Wovor hat der Kreml Angst?

Borogan: Dass Nord Stream 2 beendet wird. Dass Beamte und Oligarchen auf eine Sanktionsl­iste kommen.

Nawalny will nach Russland zurückkehr­en. Ist das nicht hochgefähr­lich?

Borogan: Natürlich. Er ist sehr mutig.

Soldatow: Leider ist unvorherse­hbar, was mit ihm passieren wird.

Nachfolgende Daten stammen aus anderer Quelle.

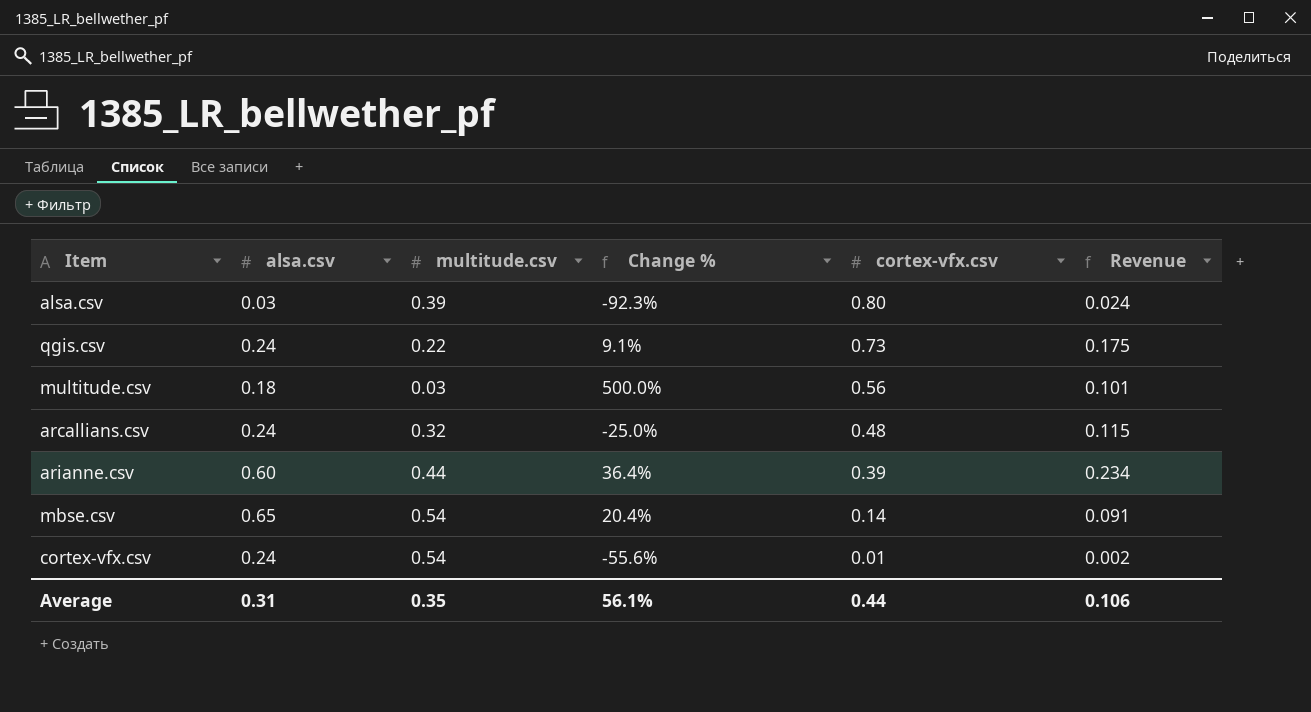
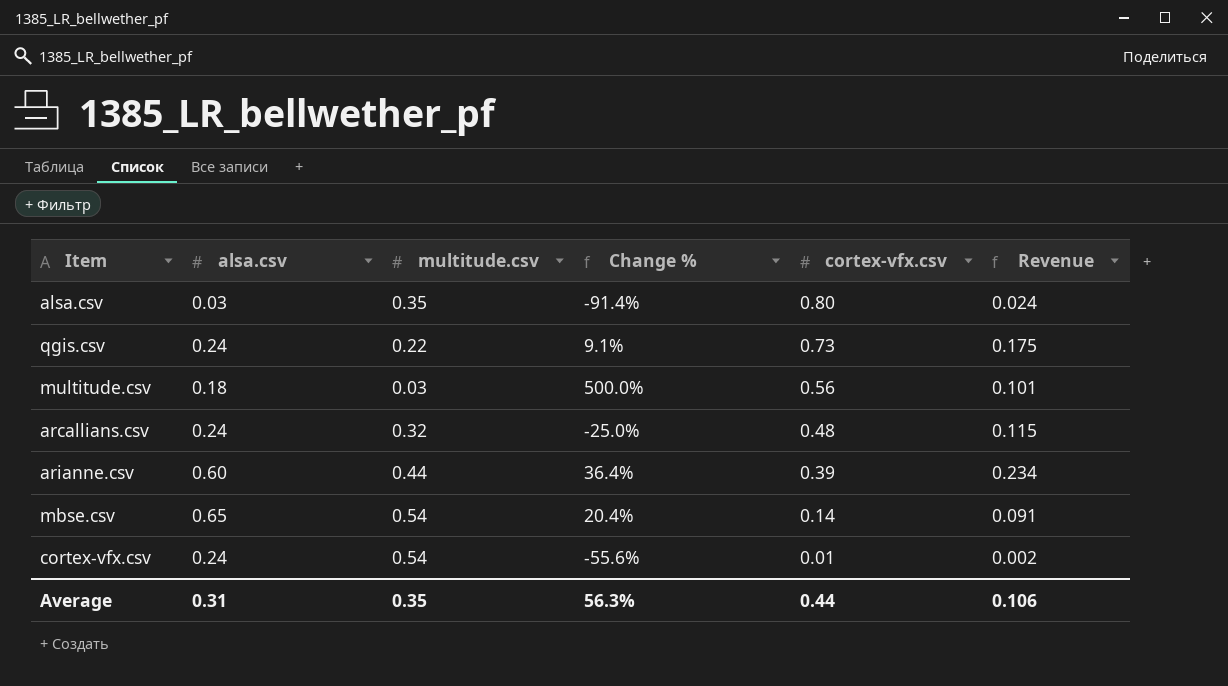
alsa.csv | multitude.csv: 0.39 -> 0.35
alsa.csv | Change %: -92.3% -> -91.4%
Average | Change %: 56.1% -> 56.3%

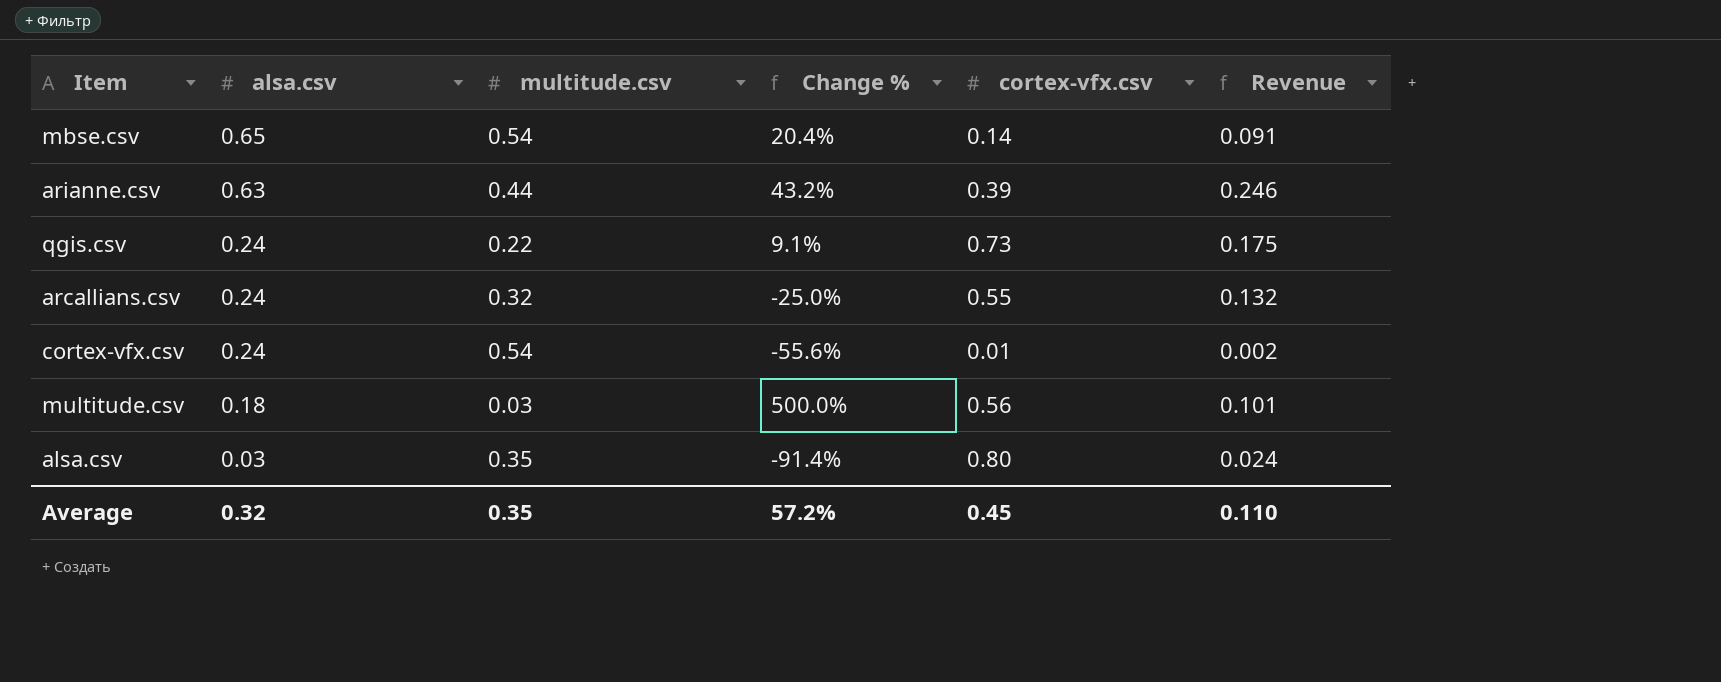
row order: cortex-vfx.csv descending -> alsa.csv descending
arianne.csv | alsa.csv: 0.60 -> 0.63
arianne.csv | Change %: 36.4% -> 43.2%
arianne.csv | Revenue: 0.234 -> 0.246
arcallians.csv | cortex-vfx.csv: 0.48 -> 0.55
arcallians.csv | Revenue: 0.115 -> 0.132
Average | alsa.csv: 0.31 -> 0.32
Average | Change %: 56.3% -> 57.2%
Average | cortex-vfx.csv: 0.44 -> 0.45
Average | Revenue: 0.106 -> 0.110

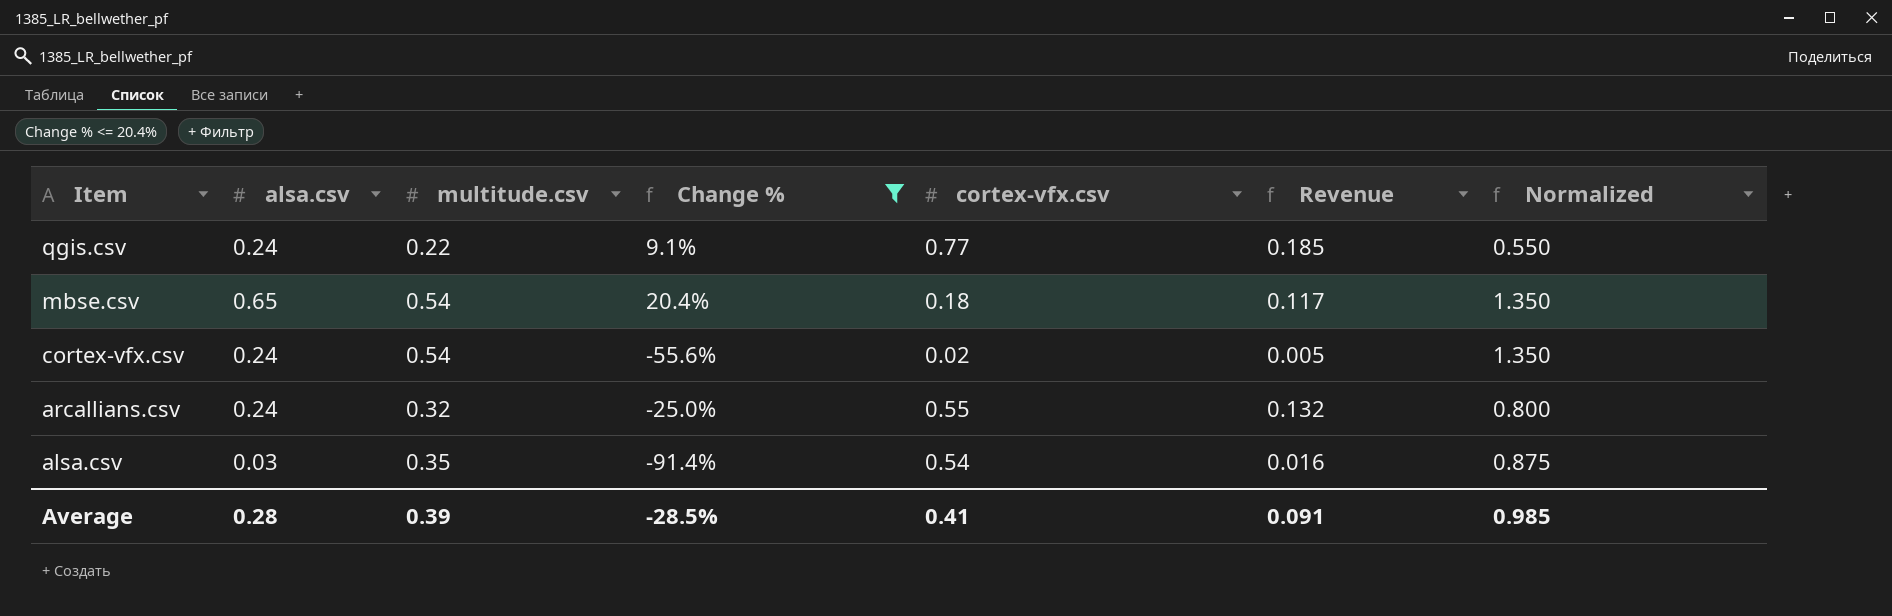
filter: none -> Change % <= 20.4%
row order: alsa.csv descending -> Item descending
column Normalized | formula: none -> [multitude.csv] * 2.5
qgis.csv | cortex-vfx.csv: 0.73 -> 0.77
qgis.csv | Revenue: 0.175 -> 0.185
mbse.csv | cortex-vfx.csv: 0.14 -> 0.18
mbse.csv | Revenue: 0.091 -> 0.117
cortex-vfx.csv | cortex-vfx.csv: 0.01 -> 0.02
cortex-vfx.csv | Revenue: 0.002 -> 0.005
alsa.csv | cortex-vfx.csv: 0.80 -> 0.54
alsa.csv | Revenue: 0.024 -> 0.016
Average | alsa.csv: 0.32 -> 0.28
Average | multitude.csv: 0.35 -> 0.39
Average | Change %: 57.2% -> -28.5%
Average | cortex-vfx.csv: 0.45 -> 0.41
Average | Revenue: 0.110 -> 0.091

Wie wird der Kreml mit ihm umgehen?

Borogan: Der Kreml kontrollie­rt das Fernsehen. Daher kann man problemlos weiterhin so tun, als gäbe es keinen Nawalny. Nawalny hat sein eigenes Internetpu­blikum, es wird zweifellos wachsen. Warten wir ab, wer gewinnt. Soldatow: Der Kreml lebt in seiner eigenen Realität – einer von Bedrohunge­n und Verschwöru­ngen. Für ihn sind der Fall Nawalny, die Demos in Chabarowsk und Belarus eine große Verschwöru­ng mächtiger Spieler, die Russland zerstören wollen. Ich erinnere mich an die Moskauer Proteste 2011/12. Sie waren nicht besonders groß – 100.000 Menschen. Aber die Geheimdien­stler waren überzeugt, dass die USA dahinterst­ehen.

Wie erfolgreic­h können die russischen Geheimdien­ste mit repressive­n Methoden heutzutage sein?

Borogan: Die Geheimdien­ste sind hierarchis­ch organisier­t, sie kommen mit der heutigen netzwerkar­tigen Realität nicht zurecht. Beispiel Internetze­nsur: Die Erfolge sind mäßig, Inhalte kommen durch. Aber ihre starke Seite ist die Repression, die Angstmache . . .

Soldatow: . . . und das historisch­e Gedächtnis. Manchmal reicht eine kleine Erinnerung. Dann verstehen Menschen in Russland, dass es besser ist, nichts zu tun und sich nicht einzumisch­en.

In Ihrem Buch schildern Sie, wie zaristisch­e, sowjetisch­e und heute russische Geheimdien­ste gegen Gegner im Ausland vorgehen. Seit wann sind politische Morde üblich?

Borogan: Unter dem Zaren wurden Menschen verbannt, aus dem Land geworfen oder flohen selbst. Aber die Behörden liquidiert­en ihre politische­n Gegner im Ausland nicht. Dagegen begann die Sowjetmach­t mit ihrer ersten Geheimpoli­zei, der Tscheka, sofort mit der Tötung ihrer Gegner. Anfangs waren das Menschen, die ihre ausgesproc­henen Feinde waren: Vertreter der Weißen etwa. Sehr schnell ging man dazu über, auch Kollegen zu töten, sogenannte Abweichler oder Feinde Stalins. Stalin war überhaupt der größte Auftraggeb­er solcher Morde, sein Hauptmotiv war Paranoia. Erst unter Jelzin wurden keine Morde an politische­n Emigranten mehr verübt. Als Putin an die Macht kam, begannen die Liquidatio­nen wieder – und zwar mit größerer Intensität als nach dem Zweiten Weltkrieg.

Gibt es systemisch­e Unterschie­de zwischen russischen und anderen Geheimdien­sten, die ja auch Gegner ausschalte­n?

Borogan: Sie töten keine eigenen Staatsbürg­er. Das ist ein großer Unterschie­d. Die Verbrechen russischer Dienste treffen russische Bürger – politische Gegner des Kreml.